La Corte Suprema de Justicia se encuentra en estado de alerta y movilización. Marzo arranca con cuatro fiscales penales con juicios políticos, que tienen distintos estadios en la Legislatura. Sobradas razones para que la urticaria invada al menos político de los poderes. En teoría, claro está.
Los jueces hablan por su fallos. O lo hacen verbalmente, pero de manera reservada. En ese sentido, desde la Corte se sostiene que no hay reparos contra los pedidos de destitución que se tramitan en la Legislatura y que no habrá actitudes corporativas. La expresión "estamos agradecidos con el Juzgado Federal (de Felipe Terán) por descubrir lo que estaba ocurriendo con las 4x4" está bien acuñada. Seguida del "lamentamos no haber detectado la falsificación de documentación antes".
Pero en el Superior Tribunal hacen más de lo que dicen. El presidente Antonio Gandur realiza una investigación personal del Ministerio Público.
Pidió, por ejemplo, copias de cada actuación referida a autos robados. Pero, tanto o más importante, es el hecho de que haya ordenado el secuestro de libros de registro de la Policía provincial. Con una balanza en una mano y una espada en la otra, la Justicia no piensa cruzarse de brazos a esperar que la sigan apedreando desde los poderes políticos.
Precisamente, por afuera de las consideraciones políticamente correctas, en la cúpula de Tribunales sospechan que la embestida a base de juicios políticos es una estrategia para tenerlos en jaque. Si desde la Legislatura se pregunta qué se hizo con Musi, la respuesta será sencilla y precisa.
"Contestaremos que al juicio político ya lo había pedido la Justicia Federal y que desmantelamos esa fiscalía.
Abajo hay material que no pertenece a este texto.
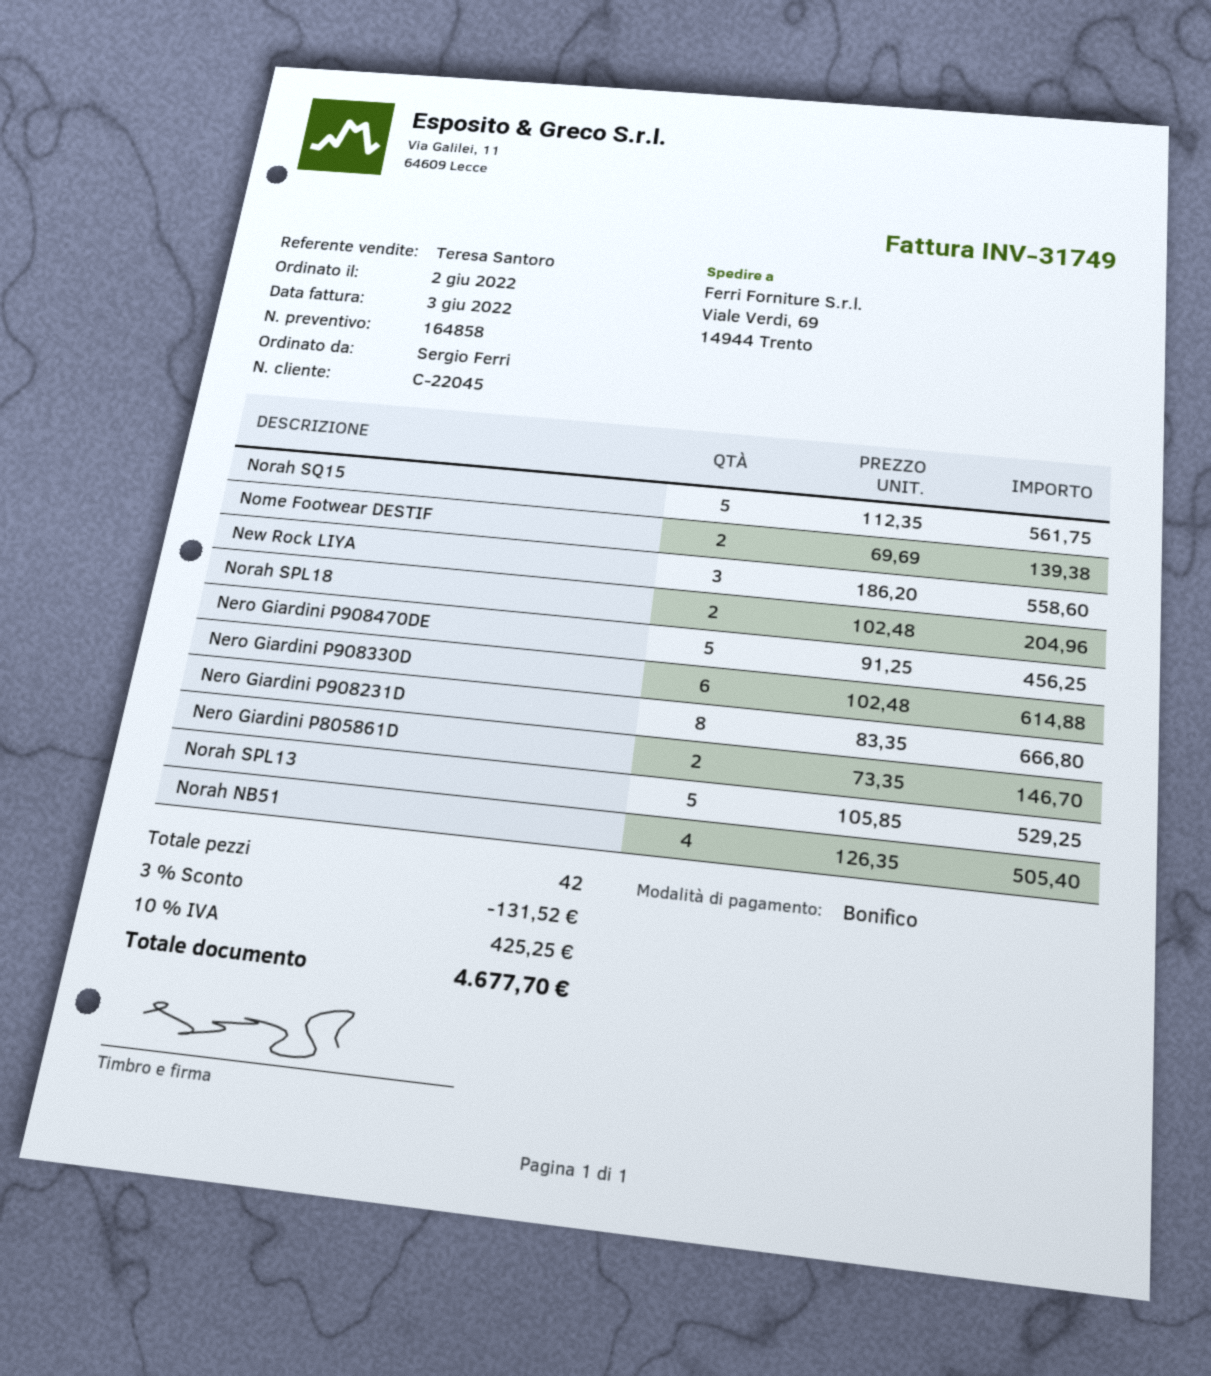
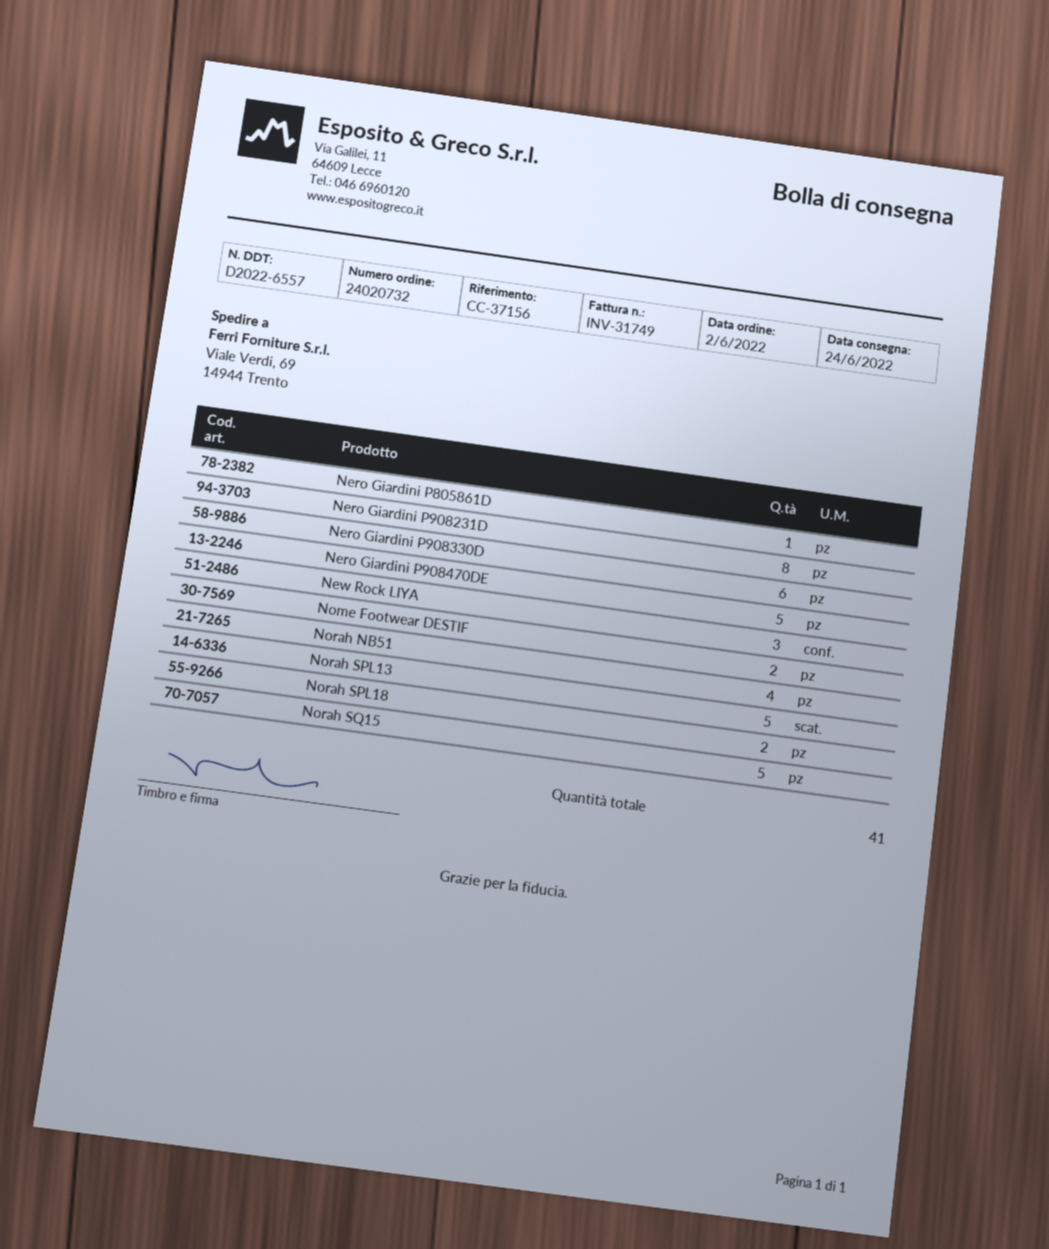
Nero Giardini P805861D: 2 -> 1
total quantity: 42 -> 41

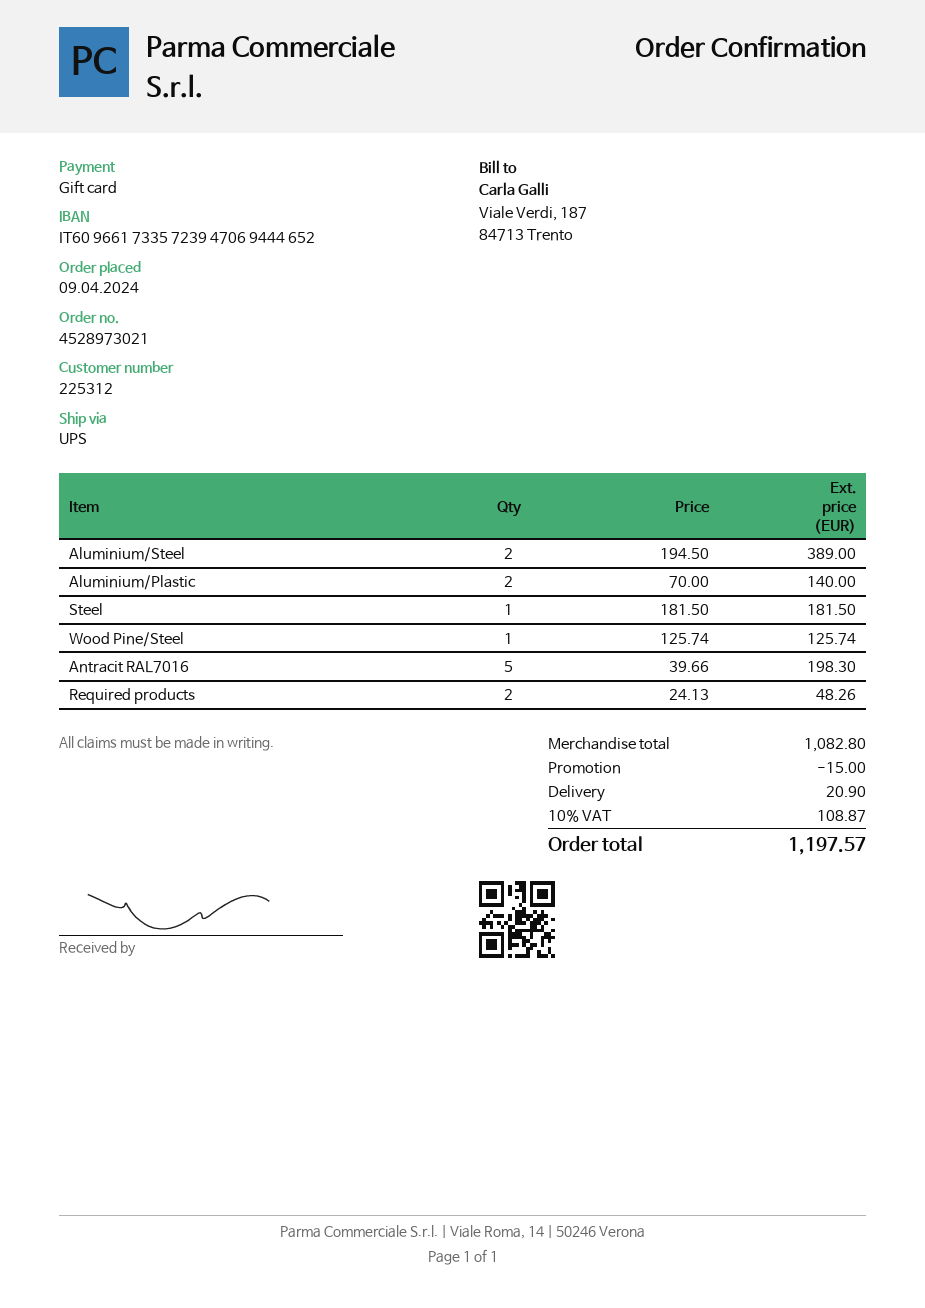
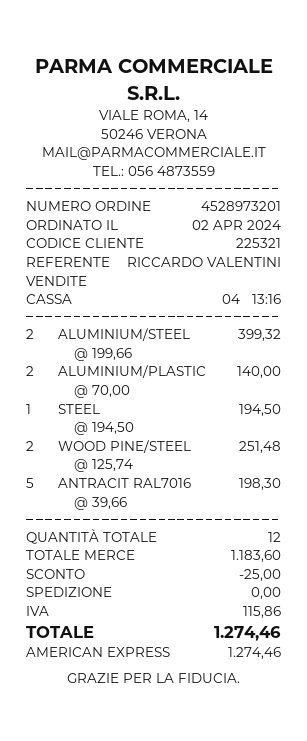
order number: 4528973021 -> 4528973201
order date: 2024-04-09 -> 2024-04-02
customer number: 225312 -> 225321
payment method: gift card -> American Express
Aluminium/Steel: 2 x 194.50 = 389.00 -> 2 x 199.66 = 399.32
Steel: 1 x 181.50 = 181.50 -> 1 x 194.50 = 194.50
Wood Pine/Steel: 1 x 125.74 = 125.74 -> 2 x 125.74 = 251.48
Required products: 2 x 24.13 = 48.26 -> none
subtotal: 1082.80 -> 1183.60
discount: 15.00 -> 25.00
shipping: 20.90 -> 0.00
tax: 108.87 -> 115.86
total: 1197.57 -> 1274.46

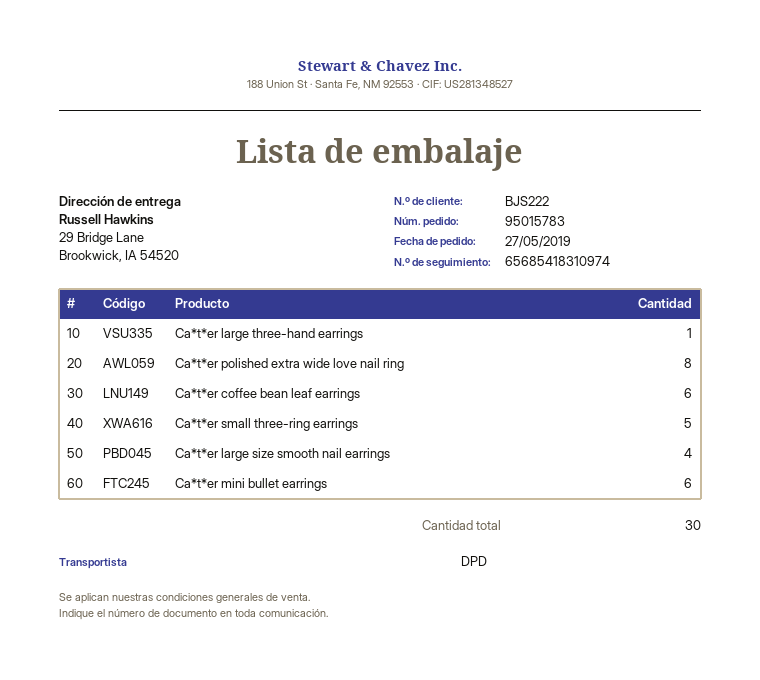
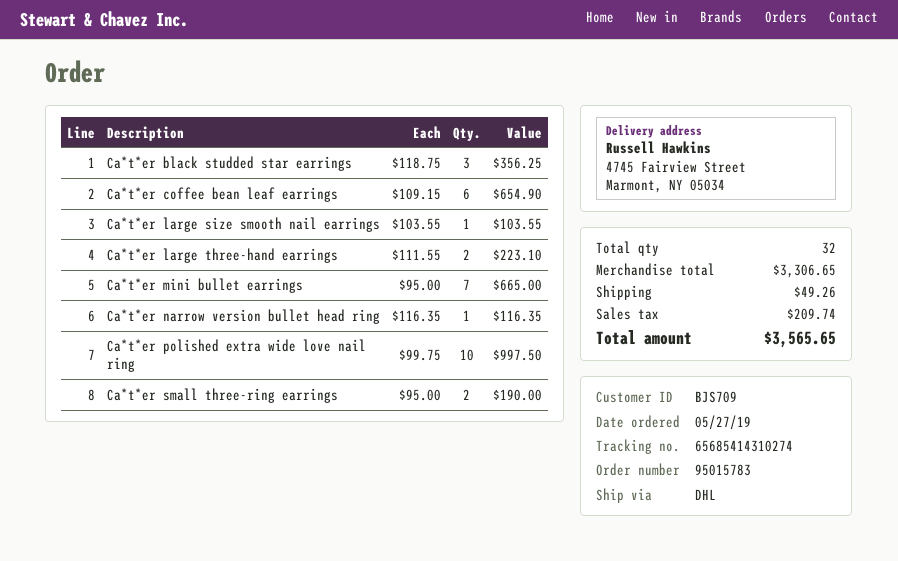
customer number: BJS222 -> BJS709
shipping method: DPD -> DHL
tracking number: 65685418310974 -> 65685414310274
ship to: 29 Bridge Lane, Brookwick, IA 54520 -> 4745 Fairview Street, Marmont, NY 05034
Ca*t*er large three-hand earrings: 1 -> 2
Ca*t*er polished extra wide love nail ring: 8 -> 10
Ca*t*er small three-ring earrings: 5 -> 2
Ca*t*er large size smooth nail earrings: 4 -> 1
Ca*t*er mini bullet earrings: 6 -> 7
Ca*t*er black studded star earrings: none -> 3
Ca*t*er narrow version bullet head ring: none -> 1
total quantity: 30 -> 32

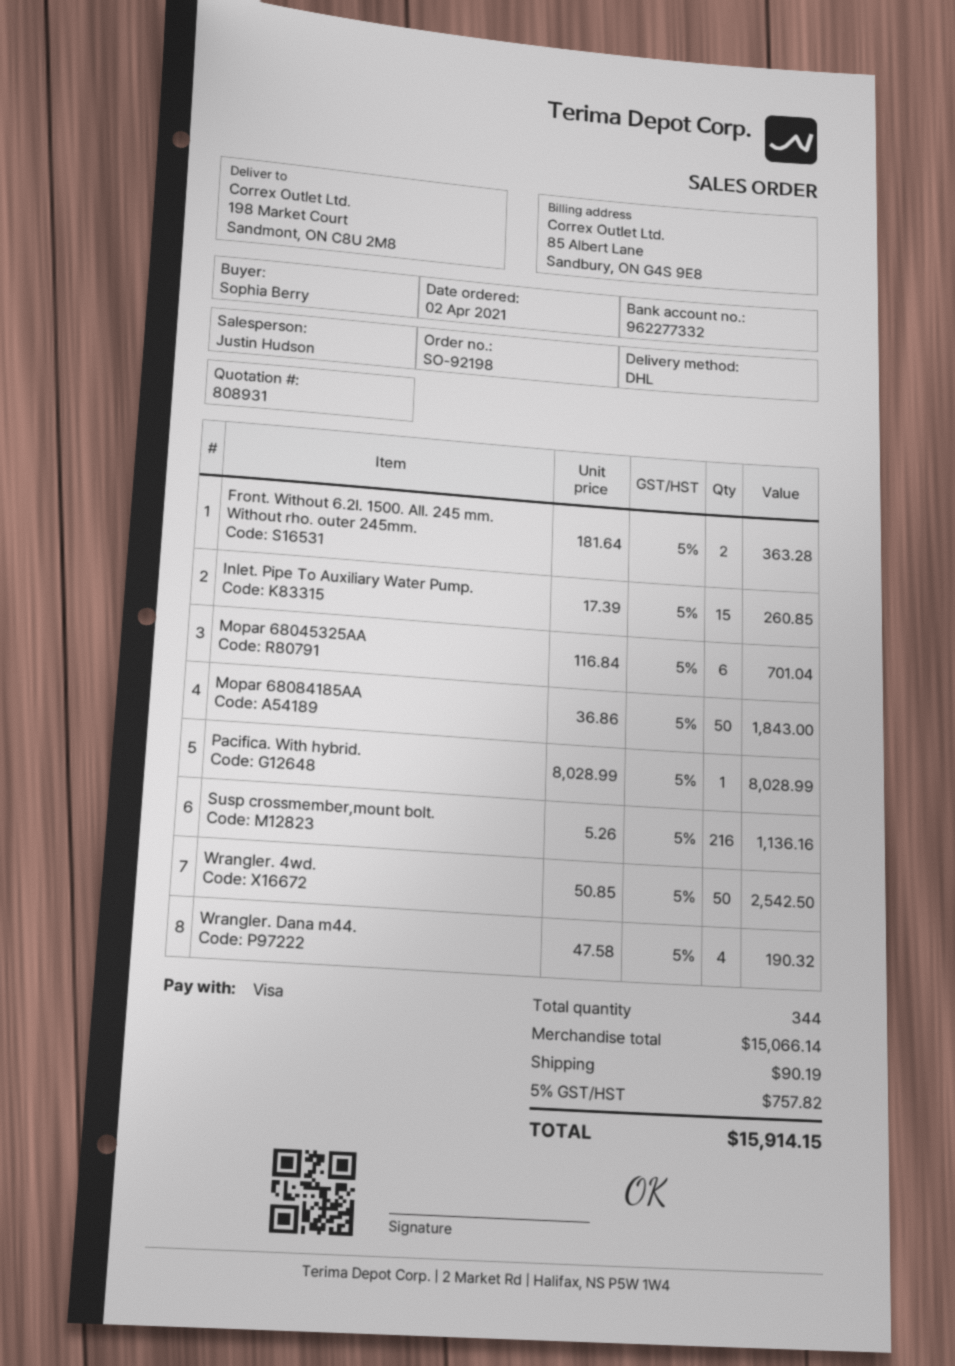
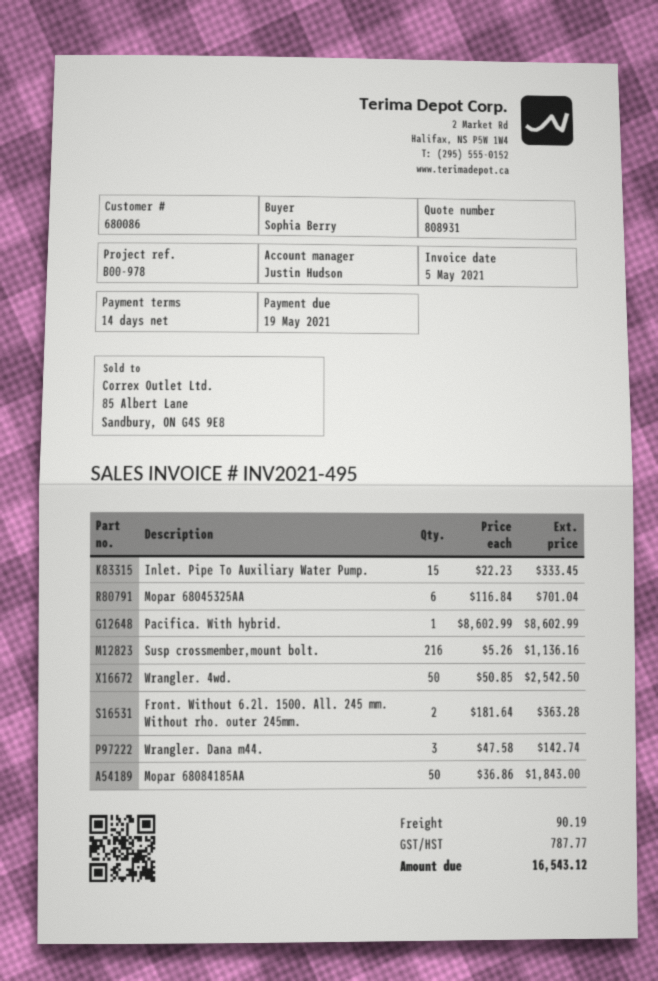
Inlet. Pipe To Auxiliary Water Pump.: 15 x 17.39 = 260.85 -> 15 x 22.23 = 333.45
Pacifica. With hybrid.: 1 x 8028.99 = 8028.99 -> 1 x 8602.99 = 8602.99
Wrangler. Dana m44.: 4 x 47.58 = 190.32 -> 3 x 47.58 = 142.74
tax: 757.82 -> 787.77
total: 15914.15 -> 16543.12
Echamos a tres empleados y vamos por un cuarto", anticipó un vocal.El recelo judicial tiene un segundo libreto. Sobrevuela la idea de que, además de un ataque velado, se estaría librando otra batalla de una vieja pelea interna. La leyenda pretende que cuando se reestructuró el Poder Judicial tras la intervención del 91, el diputado José Ricardo Falú y el ministro de Gobierno, Edmundo Jiménez (entonces, ministro y secretario de Gobierno de Ramón Ortega), dejaron improntas. Y que ahora, el segundo avanza sobre el terreno del primero. Cosa de mitos, obviamente.
Hombres cercanos a uno y a otro dirigente coinciden en que la existencia de esas facciones es una ficción. Porque las brujas no existen. Pero que las hay, las hay. "Es la última estocada al ?falucismo?. Si no, fíjese que están seguros de ir contra (Carlos) Albaca y (Gustavo) Estofán, pero no de avanzar sobre (Raúl) Fermoselle, que no es de esa línea", razona un "pirinchista" conspicuo. En el bando del diputado desconocen tales padrinazgos. "Los fiscales que están en la cuerda floja eran hombres de Jiménez, que hace mucho tiempo dejaron de tener buenas relaciones con él. Si los ?pirinchistas? se los quieren adjudicar a Falú, es porque no quieren pagar el costo o están ajustando cuentas y no lo quieren reconocer", aducen.
El trauma
Entre tanta hojarasca, hay que advertir que el trauma que dejó la Legislatura mirandista es tal, que casi nadie baraja la posibilidad de que esta sacudida institucional se deba a que la Cámara que conduce Fernando Juri esté haciendo las cosas como corresponde.
El filósofo inglés Francis Bacon (1561-1626), quien fue en su país abogado de la Corona y Fiscal General, sostenía que la sospecha, como el murciélago, sólo vuela en la oscuridad. Esa poca claridad es la que cubre puntos clave de escándalos como los de la 4x4. Que tienen que ver con quienes adquirieron los coches de modo irregular. Y con la historia que hay detrás de cada vehículo. En muchos casos, escritas con la sangre de asaltos y hasta de asesinatos.